Keywords: gastrointestinal bleeding, perioperative period, TAVR
1. Introduction
Aortic valve stenosis (AVS) is a valvular heart disease with poor treatment effects and a poor prognosis. The incidence of AVS has increased recently because of the aging of the population. Conservative therapy has a poor treatment effect on severe AVS, and aortic valve replacement is regarded as a measure that can eliminate AVS. Different from surgical aortic valve replacement, transcatheter aortic valve replacement (TAVR) is initially used for patients with symptomatic severe aortic valve stenosis, especially those at intermediate or high surgical risk.[1] Currently, TAVR has been expanded to patients at low surgical risk by some researchers based on the evidence of several large-sample, randomized, clinical trials.[2–5] Bleeding events are the most common complications of TAVR, and they can occur during the early and late periods.[6,7] Late bleeding (>30 days), which frequently involves gastrointestinal (GI) bleeding, is recognized as one of the indicators of the long-term prognosis and mortality of TAVR patients.[8] Currently, the most common type of perioperative bleeding is access site-related bleeding.[7] With developments of medical devices and operating levels, the incidence of access site-related bleeding has been decreased, and we should pay more attention to other types of perioperative bleeding.

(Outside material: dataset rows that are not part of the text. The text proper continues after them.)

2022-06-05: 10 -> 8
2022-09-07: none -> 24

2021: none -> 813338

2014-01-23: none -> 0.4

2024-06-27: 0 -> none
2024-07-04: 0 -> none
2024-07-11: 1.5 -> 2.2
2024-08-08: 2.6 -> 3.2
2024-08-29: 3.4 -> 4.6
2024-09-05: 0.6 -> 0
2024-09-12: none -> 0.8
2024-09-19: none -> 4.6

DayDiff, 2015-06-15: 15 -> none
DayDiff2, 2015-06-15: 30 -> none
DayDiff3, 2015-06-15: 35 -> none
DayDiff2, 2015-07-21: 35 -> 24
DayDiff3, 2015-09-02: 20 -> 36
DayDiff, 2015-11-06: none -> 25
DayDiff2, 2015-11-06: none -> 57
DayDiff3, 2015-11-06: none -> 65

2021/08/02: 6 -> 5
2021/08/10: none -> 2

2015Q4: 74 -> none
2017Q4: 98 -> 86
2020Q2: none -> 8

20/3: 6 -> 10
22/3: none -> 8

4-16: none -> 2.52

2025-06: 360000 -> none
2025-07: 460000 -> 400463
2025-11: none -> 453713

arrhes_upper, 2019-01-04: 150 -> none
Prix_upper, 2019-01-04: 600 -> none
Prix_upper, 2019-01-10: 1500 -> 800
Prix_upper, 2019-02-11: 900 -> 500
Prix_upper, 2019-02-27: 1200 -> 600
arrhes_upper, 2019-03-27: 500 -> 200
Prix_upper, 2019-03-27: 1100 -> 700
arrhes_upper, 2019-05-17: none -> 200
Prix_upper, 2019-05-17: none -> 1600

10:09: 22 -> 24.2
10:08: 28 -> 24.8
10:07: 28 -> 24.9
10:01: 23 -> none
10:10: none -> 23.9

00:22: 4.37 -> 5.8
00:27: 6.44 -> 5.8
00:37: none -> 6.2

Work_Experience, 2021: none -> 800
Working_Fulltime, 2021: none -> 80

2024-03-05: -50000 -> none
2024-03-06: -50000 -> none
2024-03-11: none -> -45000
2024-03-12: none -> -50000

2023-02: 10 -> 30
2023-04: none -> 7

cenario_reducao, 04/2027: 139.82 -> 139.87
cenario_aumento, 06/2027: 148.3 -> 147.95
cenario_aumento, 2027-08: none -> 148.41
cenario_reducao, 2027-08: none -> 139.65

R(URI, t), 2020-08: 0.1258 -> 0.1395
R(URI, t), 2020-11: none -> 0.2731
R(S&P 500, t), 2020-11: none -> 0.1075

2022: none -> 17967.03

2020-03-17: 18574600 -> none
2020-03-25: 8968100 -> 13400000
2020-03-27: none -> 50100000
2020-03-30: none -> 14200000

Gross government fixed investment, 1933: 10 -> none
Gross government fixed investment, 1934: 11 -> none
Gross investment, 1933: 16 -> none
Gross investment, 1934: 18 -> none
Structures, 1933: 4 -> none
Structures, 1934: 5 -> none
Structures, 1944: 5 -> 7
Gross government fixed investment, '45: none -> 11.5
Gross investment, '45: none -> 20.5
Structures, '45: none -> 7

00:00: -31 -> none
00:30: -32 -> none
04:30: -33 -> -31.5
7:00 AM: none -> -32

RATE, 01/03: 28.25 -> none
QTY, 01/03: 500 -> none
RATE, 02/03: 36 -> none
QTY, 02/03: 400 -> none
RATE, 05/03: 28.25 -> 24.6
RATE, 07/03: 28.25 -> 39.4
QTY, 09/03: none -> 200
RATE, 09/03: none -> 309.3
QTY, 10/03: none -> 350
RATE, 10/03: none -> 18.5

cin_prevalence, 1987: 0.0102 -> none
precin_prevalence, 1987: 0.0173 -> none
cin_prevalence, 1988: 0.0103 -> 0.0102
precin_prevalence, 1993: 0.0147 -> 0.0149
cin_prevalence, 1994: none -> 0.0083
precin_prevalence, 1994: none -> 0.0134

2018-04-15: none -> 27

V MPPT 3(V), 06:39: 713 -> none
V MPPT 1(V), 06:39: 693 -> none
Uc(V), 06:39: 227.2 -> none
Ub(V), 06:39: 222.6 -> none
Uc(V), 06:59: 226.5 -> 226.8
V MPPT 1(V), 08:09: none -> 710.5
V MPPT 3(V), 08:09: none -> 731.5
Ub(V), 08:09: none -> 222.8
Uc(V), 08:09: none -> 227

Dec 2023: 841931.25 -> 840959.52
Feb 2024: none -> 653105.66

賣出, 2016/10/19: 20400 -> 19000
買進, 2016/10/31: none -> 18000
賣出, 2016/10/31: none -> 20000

Unfortunately, even though GI bleeding during the perioperative period is one of the main life-threatening complications, it is often ignored compared with other complications. This study aimed to characterize the pathology of TAVR and methods of detecting TAVR and to discuss treatment strategies for GI bleeding during the perioperative period.
2. Pathophysiology
2.1. High shear rate and coagulopathy
Patients with severe AVS are more likely to experience bleeding events, such as GI bleeding or other organic types of bleeding. As reported by previous studies, there is a causal association between AVS and coagulopathy that is attributed to the loss of von Willebrand factor (VWF).[9] VWF is a multimeric globular plasma glycoprotein produced by endothelial cells and megakaryocytes that is stored in Weibel-Palade bodies and alpha granules of platelets.[9–11] The function of VWF is to perform hemostasis and mediate platelet adhesion to injured vessels.[12] High shear rate caused by calcified and stenotic aortic valves changes the structure of VWF into an elongated form that is sensitive to the specific action of ADAMTS 13, which is a von Willebrand protease.[13] Consequently, this leads to the loss of VWF high-molecular-weight multimers and platelet-mediated hemorrhage.[14,15] This type of acquired von Willebrand disease (aVWD) ascribed to high shear rate is known to occur in patients with AVS, hypertrophic cardiomyopathy, and mitral and aortic insufficiency.[16]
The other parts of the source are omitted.